+++ Records for this exercise

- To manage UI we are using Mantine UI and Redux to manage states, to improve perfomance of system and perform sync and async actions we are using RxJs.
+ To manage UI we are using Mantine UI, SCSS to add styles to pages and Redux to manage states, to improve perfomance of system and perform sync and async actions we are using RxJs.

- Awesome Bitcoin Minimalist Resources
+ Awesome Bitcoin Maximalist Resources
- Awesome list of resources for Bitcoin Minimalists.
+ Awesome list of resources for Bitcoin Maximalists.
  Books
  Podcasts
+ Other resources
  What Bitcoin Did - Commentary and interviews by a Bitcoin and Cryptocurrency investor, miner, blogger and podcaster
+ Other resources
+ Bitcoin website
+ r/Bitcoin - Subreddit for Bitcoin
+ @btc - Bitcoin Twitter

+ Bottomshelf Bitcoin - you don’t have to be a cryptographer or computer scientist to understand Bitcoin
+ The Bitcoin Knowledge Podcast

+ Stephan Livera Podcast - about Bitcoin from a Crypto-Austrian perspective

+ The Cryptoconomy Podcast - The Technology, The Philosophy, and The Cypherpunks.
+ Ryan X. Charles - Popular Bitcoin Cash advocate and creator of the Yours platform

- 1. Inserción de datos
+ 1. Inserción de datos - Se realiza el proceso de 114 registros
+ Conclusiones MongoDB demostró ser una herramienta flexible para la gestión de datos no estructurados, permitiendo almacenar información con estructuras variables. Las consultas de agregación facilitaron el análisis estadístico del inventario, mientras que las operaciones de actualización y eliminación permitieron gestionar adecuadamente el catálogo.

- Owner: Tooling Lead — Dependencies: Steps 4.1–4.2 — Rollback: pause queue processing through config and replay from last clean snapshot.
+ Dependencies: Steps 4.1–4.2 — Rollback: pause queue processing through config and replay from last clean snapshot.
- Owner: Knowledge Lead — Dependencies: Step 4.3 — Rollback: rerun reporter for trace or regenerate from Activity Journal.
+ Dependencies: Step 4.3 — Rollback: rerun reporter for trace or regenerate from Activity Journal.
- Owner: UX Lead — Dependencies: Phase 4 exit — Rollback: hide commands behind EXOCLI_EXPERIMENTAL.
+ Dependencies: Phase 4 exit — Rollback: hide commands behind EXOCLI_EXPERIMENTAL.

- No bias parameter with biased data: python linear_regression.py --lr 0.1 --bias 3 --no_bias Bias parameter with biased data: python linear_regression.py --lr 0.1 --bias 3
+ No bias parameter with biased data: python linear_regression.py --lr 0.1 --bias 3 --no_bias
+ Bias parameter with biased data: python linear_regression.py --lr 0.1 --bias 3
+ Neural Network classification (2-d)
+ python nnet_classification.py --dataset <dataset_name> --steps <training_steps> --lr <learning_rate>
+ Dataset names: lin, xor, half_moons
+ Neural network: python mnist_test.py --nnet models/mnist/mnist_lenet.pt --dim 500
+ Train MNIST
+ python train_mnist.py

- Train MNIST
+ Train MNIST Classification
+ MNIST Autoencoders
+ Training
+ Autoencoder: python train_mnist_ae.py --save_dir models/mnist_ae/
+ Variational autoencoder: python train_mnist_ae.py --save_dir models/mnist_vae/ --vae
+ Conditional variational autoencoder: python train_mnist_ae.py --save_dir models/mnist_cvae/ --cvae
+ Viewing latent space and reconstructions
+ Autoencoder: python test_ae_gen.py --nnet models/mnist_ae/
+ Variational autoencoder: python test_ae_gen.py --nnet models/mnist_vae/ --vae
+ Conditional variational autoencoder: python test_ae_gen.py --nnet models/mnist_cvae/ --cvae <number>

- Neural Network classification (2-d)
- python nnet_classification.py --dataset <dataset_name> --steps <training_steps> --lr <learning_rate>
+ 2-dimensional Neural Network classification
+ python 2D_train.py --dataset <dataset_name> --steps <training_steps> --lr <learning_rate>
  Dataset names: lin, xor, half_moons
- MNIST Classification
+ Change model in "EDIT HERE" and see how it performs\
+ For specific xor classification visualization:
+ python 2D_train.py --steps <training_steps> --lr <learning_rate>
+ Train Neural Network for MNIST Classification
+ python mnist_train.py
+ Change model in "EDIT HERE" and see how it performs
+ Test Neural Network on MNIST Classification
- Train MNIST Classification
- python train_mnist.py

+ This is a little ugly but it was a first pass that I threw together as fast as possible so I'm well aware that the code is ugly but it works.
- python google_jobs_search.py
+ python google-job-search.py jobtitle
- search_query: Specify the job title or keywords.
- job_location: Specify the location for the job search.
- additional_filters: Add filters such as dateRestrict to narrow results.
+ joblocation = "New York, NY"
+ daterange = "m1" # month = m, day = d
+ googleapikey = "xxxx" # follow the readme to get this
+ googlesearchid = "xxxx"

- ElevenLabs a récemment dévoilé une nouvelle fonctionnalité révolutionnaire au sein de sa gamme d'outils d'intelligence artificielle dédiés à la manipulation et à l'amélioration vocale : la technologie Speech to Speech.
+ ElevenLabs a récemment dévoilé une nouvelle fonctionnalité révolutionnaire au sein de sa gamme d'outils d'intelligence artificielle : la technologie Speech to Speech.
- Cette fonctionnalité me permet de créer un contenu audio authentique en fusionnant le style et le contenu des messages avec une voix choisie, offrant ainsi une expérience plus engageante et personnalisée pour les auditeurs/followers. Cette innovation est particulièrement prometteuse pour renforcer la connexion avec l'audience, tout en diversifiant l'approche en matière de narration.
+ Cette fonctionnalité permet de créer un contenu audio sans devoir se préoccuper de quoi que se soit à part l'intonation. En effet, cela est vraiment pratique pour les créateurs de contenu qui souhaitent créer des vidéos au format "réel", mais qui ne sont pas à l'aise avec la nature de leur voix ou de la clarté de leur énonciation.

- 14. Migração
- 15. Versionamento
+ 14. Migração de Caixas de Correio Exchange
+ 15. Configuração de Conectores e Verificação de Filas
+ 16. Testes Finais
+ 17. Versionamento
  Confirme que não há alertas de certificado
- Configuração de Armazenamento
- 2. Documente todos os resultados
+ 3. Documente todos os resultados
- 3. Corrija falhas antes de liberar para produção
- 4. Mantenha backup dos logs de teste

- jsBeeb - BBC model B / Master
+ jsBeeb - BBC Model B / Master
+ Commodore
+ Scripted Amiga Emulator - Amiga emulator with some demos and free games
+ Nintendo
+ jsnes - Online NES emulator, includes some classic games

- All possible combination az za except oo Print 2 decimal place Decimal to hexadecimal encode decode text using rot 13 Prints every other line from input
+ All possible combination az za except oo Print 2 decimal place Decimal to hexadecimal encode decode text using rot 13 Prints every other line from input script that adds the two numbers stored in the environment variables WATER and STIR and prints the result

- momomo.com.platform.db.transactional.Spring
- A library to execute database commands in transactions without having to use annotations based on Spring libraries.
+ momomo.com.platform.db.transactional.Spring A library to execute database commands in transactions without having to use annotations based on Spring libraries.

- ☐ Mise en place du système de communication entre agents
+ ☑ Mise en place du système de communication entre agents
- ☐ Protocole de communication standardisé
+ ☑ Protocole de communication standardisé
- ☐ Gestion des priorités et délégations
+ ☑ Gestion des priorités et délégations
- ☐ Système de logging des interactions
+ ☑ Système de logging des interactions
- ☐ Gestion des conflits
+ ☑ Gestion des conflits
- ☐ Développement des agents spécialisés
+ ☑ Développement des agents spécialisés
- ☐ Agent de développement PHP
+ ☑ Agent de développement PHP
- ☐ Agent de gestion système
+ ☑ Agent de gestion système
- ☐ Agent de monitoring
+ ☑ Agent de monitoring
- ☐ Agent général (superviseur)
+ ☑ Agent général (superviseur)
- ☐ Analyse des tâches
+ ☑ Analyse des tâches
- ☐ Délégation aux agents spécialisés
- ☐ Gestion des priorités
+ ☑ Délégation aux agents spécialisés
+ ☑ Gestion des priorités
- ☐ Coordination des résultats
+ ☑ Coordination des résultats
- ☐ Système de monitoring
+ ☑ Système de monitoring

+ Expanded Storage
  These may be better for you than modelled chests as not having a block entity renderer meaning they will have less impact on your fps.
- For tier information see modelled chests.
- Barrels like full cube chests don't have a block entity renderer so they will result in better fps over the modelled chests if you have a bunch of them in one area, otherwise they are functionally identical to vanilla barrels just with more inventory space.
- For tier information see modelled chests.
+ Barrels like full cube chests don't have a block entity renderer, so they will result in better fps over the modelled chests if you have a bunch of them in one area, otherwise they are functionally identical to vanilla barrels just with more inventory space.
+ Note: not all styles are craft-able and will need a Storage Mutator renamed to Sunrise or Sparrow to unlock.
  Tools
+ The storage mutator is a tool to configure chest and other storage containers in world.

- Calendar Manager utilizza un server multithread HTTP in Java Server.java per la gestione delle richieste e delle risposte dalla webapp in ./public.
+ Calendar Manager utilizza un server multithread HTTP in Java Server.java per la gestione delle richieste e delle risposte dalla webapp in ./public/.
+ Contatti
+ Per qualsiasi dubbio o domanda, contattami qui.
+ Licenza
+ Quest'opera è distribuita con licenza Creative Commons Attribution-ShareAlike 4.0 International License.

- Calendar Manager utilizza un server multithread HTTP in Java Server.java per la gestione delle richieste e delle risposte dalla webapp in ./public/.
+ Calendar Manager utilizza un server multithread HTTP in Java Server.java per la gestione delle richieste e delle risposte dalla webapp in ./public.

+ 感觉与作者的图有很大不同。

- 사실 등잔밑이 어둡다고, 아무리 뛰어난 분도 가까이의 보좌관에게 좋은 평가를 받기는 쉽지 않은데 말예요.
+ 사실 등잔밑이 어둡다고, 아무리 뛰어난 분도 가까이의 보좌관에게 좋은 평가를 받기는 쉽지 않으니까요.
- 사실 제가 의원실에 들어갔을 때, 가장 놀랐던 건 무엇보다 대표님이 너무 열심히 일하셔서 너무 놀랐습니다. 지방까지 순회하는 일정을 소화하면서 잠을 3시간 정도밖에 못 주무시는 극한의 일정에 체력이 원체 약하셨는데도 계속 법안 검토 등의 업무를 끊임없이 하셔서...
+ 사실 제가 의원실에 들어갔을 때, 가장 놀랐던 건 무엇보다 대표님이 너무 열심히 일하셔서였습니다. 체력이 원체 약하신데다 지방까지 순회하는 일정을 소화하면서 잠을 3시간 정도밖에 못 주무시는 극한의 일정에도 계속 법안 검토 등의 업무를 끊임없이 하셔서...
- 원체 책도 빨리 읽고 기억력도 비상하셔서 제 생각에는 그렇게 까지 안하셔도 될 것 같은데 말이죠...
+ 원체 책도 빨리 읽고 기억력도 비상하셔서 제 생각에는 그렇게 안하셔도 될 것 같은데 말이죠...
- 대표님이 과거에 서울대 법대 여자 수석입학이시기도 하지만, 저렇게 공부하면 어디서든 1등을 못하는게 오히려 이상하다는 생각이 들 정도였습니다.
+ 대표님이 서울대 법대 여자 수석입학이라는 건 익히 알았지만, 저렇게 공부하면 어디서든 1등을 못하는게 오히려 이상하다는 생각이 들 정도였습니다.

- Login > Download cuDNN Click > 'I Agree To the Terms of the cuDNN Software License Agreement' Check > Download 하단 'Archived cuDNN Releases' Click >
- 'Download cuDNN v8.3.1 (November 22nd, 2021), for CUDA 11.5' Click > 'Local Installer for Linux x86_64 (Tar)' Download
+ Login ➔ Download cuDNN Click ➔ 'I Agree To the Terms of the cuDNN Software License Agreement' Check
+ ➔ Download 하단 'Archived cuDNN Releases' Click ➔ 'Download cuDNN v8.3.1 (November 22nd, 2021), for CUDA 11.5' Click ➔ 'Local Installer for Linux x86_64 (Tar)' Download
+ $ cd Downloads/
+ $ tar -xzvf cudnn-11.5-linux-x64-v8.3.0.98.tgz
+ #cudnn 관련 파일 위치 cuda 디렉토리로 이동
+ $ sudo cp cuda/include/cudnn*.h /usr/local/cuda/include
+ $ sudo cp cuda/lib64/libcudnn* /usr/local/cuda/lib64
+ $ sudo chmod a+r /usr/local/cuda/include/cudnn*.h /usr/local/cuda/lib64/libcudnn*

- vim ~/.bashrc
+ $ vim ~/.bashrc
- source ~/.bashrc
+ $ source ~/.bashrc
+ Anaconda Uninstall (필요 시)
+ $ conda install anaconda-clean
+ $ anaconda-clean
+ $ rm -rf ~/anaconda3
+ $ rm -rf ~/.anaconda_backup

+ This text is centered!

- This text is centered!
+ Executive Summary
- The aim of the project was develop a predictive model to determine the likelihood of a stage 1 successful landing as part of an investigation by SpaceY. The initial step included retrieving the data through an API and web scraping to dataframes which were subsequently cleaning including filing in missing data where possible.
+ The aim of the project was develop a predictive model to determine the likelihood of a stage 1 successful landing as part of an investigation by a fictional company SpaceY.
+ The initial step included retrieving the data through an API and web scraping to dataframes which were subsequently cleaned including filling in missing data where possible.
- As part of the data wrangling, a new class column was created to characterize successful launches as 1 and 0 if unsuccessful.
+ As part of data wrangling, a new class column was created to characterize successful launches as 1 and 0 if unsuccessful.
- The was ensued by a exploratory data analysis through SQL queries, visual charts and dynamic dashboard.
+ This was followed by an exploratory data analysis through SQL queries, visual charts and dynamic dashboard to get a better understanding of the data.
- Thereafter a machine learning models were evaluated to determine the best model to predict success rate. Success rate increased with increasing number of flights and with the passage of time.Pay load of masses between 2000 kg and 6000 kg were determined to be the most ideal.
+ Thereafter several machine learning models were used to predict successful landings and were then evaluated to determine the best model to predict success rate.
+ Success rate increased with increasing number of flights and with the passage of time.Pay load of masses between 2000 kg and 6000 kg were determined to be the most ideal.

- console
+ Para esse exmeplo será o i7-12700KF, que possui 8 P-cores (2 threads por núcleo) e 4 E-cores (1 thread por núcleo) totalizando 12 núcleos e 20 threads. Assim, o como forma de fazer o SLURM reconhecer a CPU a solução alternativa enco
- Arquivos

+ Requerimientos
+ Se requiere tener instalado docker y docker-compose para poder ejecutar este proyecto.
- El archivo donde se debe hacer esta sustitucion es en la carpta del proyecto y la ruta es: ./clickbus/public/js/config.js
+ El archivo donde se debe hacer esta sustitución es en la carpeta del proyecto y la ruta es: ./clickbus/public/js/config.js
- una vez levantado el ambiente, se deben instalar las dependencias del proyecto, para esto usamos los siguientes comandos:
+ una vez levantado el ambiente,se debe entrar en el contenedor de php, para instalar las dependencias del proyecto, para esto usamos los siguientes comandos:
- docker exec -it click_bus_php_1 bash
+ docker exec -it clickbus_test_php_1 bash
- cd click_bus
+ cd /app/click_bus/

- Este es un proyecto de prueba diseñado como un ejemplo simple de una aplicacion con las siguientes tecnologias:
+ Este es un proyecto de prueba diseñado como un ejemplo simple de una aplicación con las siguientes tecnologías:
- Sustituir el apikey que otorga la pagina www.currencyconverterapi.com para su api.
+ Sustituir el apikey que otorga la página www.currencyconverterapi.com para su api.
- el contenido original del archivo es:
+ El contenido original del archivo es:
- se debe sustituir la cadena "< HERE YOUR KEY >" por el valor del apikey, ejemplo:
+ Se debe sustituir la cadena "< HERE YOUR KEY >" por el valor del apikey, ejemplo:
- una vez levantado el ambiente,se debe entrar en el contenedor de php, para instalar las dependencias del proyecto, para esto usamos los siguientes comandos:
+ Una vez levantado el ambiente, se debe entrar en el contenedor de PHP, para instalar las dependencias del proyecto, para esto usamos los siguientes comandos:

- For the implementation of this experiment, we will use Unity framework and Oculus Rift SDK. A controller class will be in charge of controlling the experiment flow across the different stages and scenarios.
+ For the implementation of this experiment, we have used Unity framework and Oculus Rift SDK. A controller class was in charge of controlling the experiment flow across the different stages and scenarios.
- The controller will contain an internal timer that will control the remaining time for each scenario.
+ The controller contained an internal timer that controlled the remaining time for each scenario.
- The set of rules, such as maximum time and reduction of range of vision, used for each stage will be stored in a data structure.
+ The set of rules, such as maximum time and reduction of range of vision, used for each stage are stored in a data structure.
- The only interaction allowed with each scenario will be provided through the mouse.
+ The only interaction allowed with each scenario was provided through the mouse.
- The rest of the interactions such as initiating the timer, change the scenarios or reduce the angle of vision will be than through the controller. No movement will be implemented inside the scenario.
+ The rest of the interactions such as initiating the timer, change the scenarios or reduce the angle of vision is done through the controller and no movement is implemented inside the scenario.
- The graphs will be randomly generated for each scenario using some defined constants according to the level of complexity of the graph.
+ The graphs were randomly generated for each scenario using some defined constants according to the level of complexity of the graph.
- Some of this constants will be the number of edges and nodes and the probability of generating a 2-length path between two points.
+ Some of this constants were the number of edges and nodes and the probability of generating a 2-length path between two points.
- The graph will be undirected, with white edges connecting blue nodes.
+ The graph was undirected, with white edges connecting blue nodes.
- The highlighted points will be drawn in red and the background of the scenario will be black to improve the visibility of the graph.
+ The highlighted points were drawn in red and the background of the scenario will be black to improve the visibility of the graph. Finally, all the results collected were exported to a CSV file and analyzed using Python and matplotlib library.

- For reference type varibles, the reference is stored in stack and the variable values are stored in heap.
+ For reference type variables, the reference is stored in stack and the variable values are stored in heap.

++++++

Work required —
Scan the data for lines with the word "points". Report only how many there are.

Answer below —
4